The Break Even Stop is a Psychological Crutch for Newbies

Discussion in 'Psychology' started by Buy1Sell2, Feb 21, 2015.

Do you use break even stops?

  1. Yes

    50.0%
  2. No

    50.0%
  1. Handle123

    Handle123

    Sorry, didn't see this. I no longer base on percentages of profit, I switched five years ago, now it is all about losing percentages I concentrate the greatest amount of my time whether day trading or staying in years in stock and commodity trades. I don't know if a matter of age or reaching monetary goals or wanting to prove to myself I have become good at my craft and would violate all cardinal rules of doing what you should never do like averaging down or possible mental states as I have periods of OCD, ADHD and bi-polar episodes and only take supplements. Let me tell you, if I had known those with bi-polar should never ever become a day trader back in the 80s, I would have sent them ten cases of Angus steaks, it was extremely hard trip emotionally for me to learn dealing with mental issues and certainly no book could heal all self doubts and highs/lows, believe it or not there were many more highs and 72 hours of non stop back testing than lows, but the joke of how low is low, I have often thought how the hell did I got through that. Thank God I lost concept of money long ago.

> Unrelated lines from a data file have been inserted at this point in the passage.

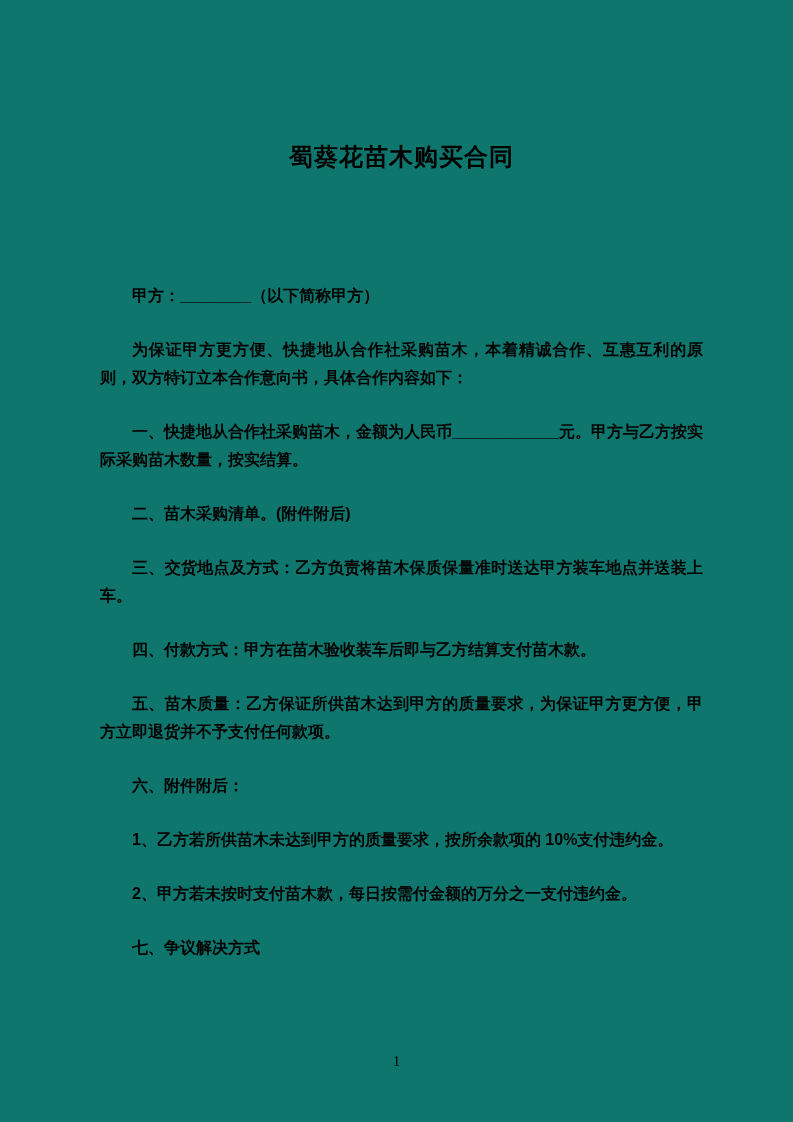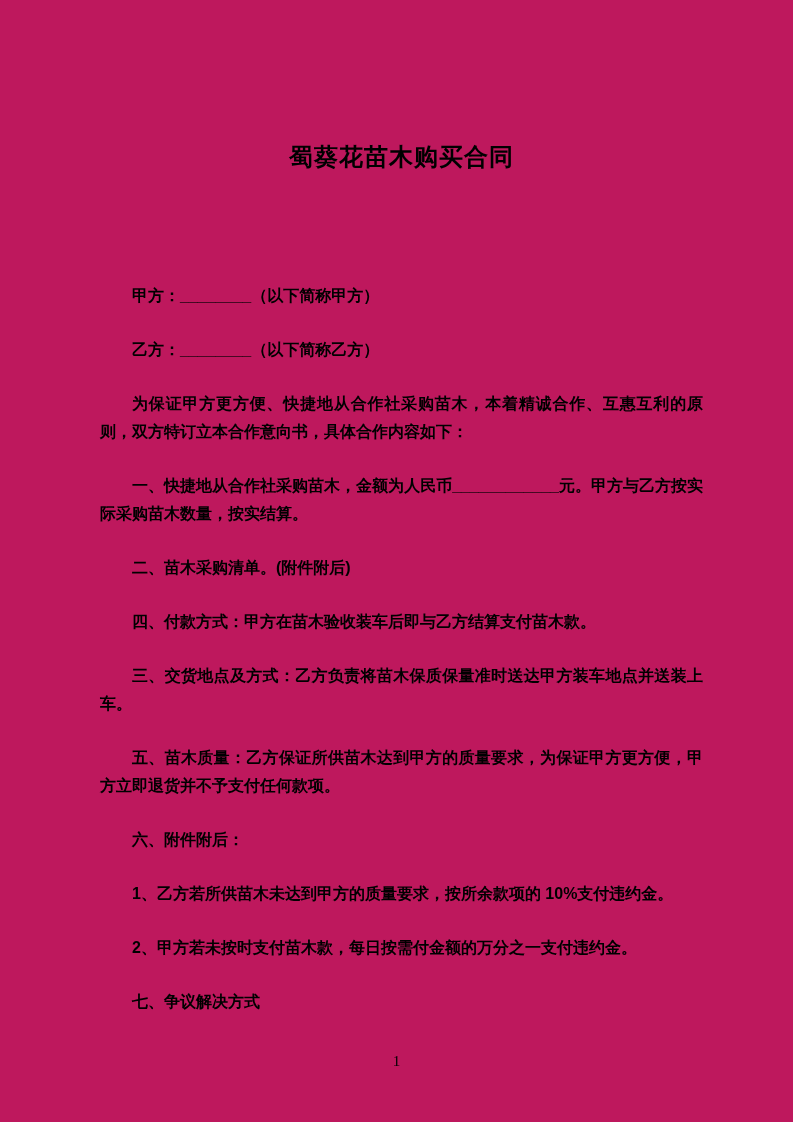"蜀葵花苗木购买合同" .page { background: #be185d -> #0f766e }
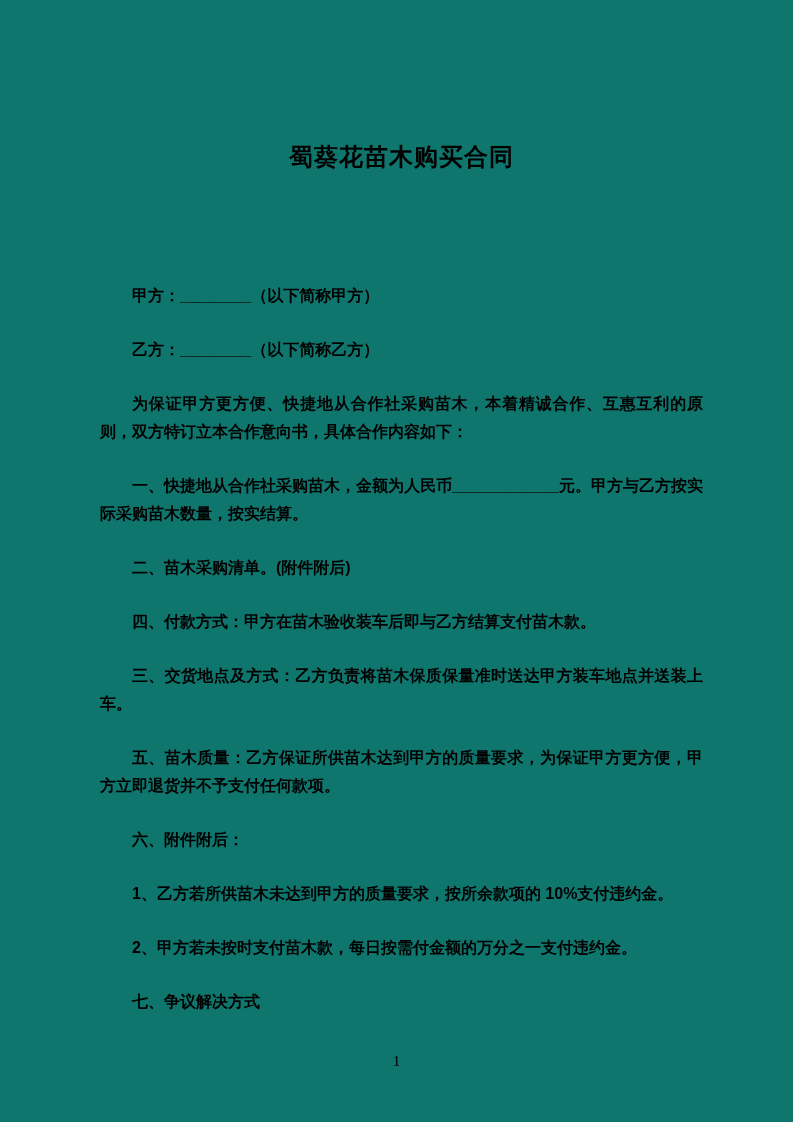"乙方：________（以下简称乙方）" p.para { html: <p>乙方：________（以下简称乙方）</p> -> none }
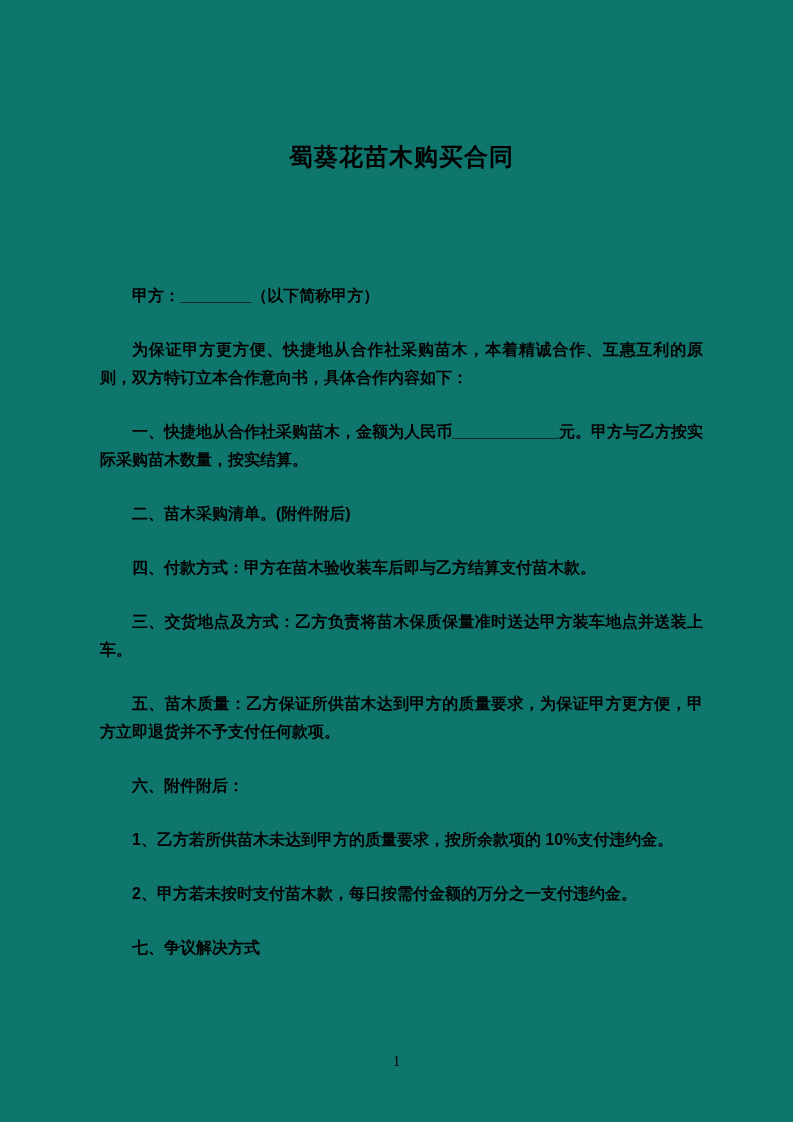"四、付款方式：甲方在苗木验收装车后即与乙方结算支付苗木款。" p.para { order: before "三、交货地点及方式：乙方负责将苗木保质保量准时送达甲方装车地点并送装上车。" -> after "三、交货地点及方式：乙方负责将苗木保质保量准时送达甲方装车地点并送装上车。" }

    It is not about how many trades I can do in an hour of ES, it is about not losing and keeping percentages around 5% losing trades per week in ES. I have spent 30 years day trading S&P500 futures, so I see this market as a friend as I have no friends left of that duration. The old saying of you spend enough time, you will learn something, then at some point you learn how to dissect price in areas that 99% don't do to get even better. ES has a very natural flow of quick times of trend and falls back into readable reverses and chop, it is like no other market. I never trade with hard stops, you stay more focused and it is one more thing I have to either move or cancel and change my thought away from the Dome volume/price. I generally will try to risk $112 approx. on any day trade as limits, now early in session, first 1-12 minutes risk can get close to $200 and I will often drop down to 30 second bars but try hard not to do so as much more chance of bad signals, but you still learn patterns of what I call "Dog and Pony" pattern on 30 second charts where sharp low put in, looks like it is going to go up but one minute not showing this sharpness, then drops down again on 30 second chart to wipe out inexperienced newbies trying to pick bottoms, on 30 second it often shows triple lows whereas on one minute is double bottom and I don't trade double bottoms as this does not produce low enough losing percentages. And no, I would have a heart attack risking 50 ticks on each trade, I am a cheap S.O.B., and I never stay married to any day trade, right now averaging less than 3 minutes 45 seconds being in trade regardless of any market I day trade, this shows me greatest possibility of not losing. It has nothing to do with ego, it has to do with what I can mentally live, I have my own set of unique problems, I often see life much differently than most people and be happy living in a cave., but cable can't run out to caves easily and Starbucks be too hard to get to, damn bats crapping up the place too.

    But I think most who trade for a living and when people ask what you do for a living they have that blank stare when you try to explain it, and girlfriends I stopped trying to explain long ago. Thousands of times of same question "How do you sell something you don't own"? well, honey, I go next door to neighbors and steal it then wait 4 minutes and buy it and return it to neighbors, he had 1,000 of them laying around and was still brushing his teeth whole time I did that, he never noticed it gone. "Honey, I had a coupon when I bought it back and returned it", yes they don't have much of limits of the product.
     
    #131     Oct 7, 2015
    murray t turtle likes this.
  2. %%%%%%%%%%%%%%%%%%
    And its most likely, not even accurately named-as if computers are free + as if power bills are free-LOL.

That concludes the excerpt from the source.